Il Thom Yorke che a settembre a Bologna riprendeva stizzito Jonny Greenwood ha lasciato spazio a un frontman divertito, che saltella e si lascia andare più volte a un «…e andiamo!» verso il pubblico. Flea la maglietta l’ha tolta quasi subito, ma ha mostrato i pettorali per meno tempo del previsto. Chi temeva per la sua memoria che, dicono i maligni, costringe il gruppo a una scaletta sempre uguale, si è dovuto ricredere. Thom Yorke sa creare canzoni estremamente melodiche senza scadere nel melenso: è un’abilità che Flea, giocando sui ritmi spezzati e ossessivi del gruppo, riesce sempre ad esaltare. Troppe emozioni anche per i maxischermi, che dopo qualche canzone dichiarano forfait.

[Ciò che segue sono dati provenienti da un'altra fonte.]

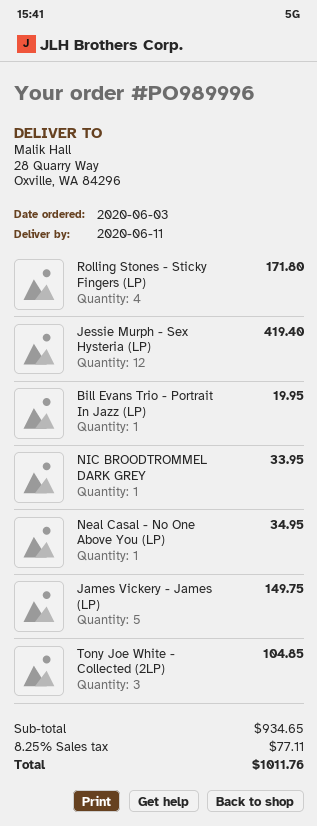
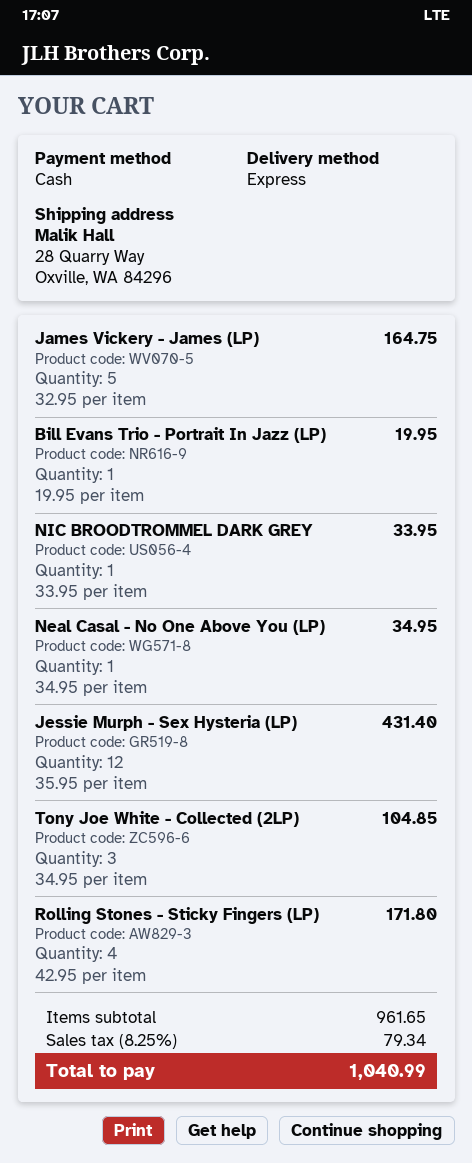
Jessie Murph - Sex Hysteria (LP): 12 for 419.40 -> 12 for 431.40
James Vickery - James (LP): 5 for 149.75 -> 5 for 164.75
subtotal: 934.65 -> 961.65
tax: 8.25% = 77.11 -> 8.25% = 79.34
total: 1011.76 -> 1040.99

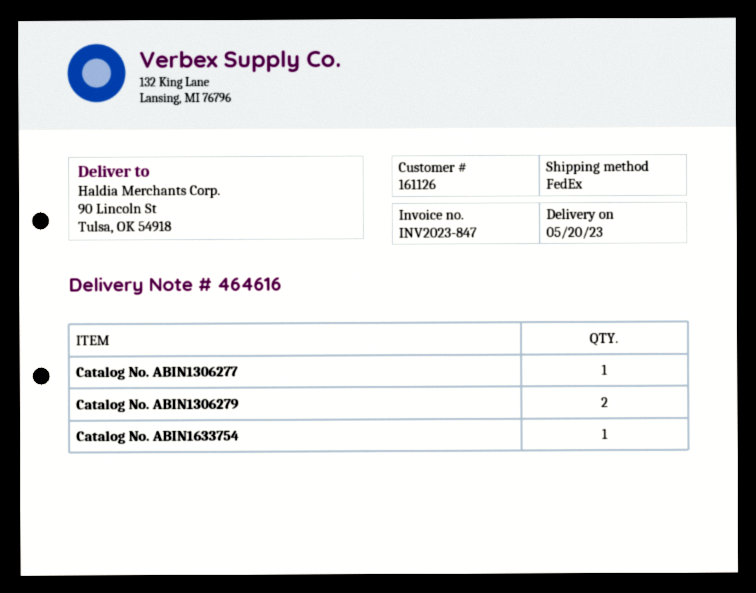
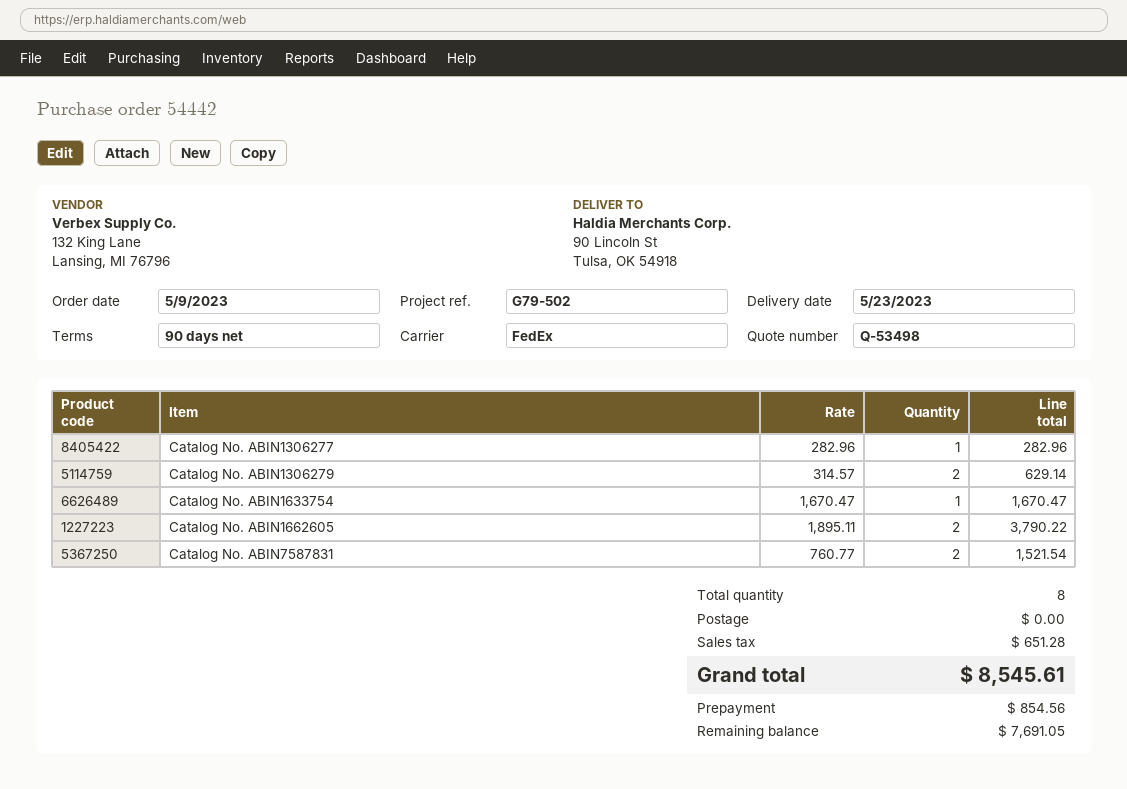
delivery date: 2023-05-20 -> 2023-05-23
Catalog No. ABIN1662605: none -> 2
Catalog No. ABIN7587831: none -> 2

Tutto si regge sulle prodezze della coppia ritmica, due turnisti che già avrete sentito con R.E.M. e Red Hot Chili Peppers, per citarne due. Nigel Godrich, il «sesto Radiohead », gioca nel ruolo che di solito è proprio di Jonny Greenwood. Ci riesce benissimo, anche se di fianco a Yorke e Flea si dimostra più una creatura da studio da registrazione che da palco.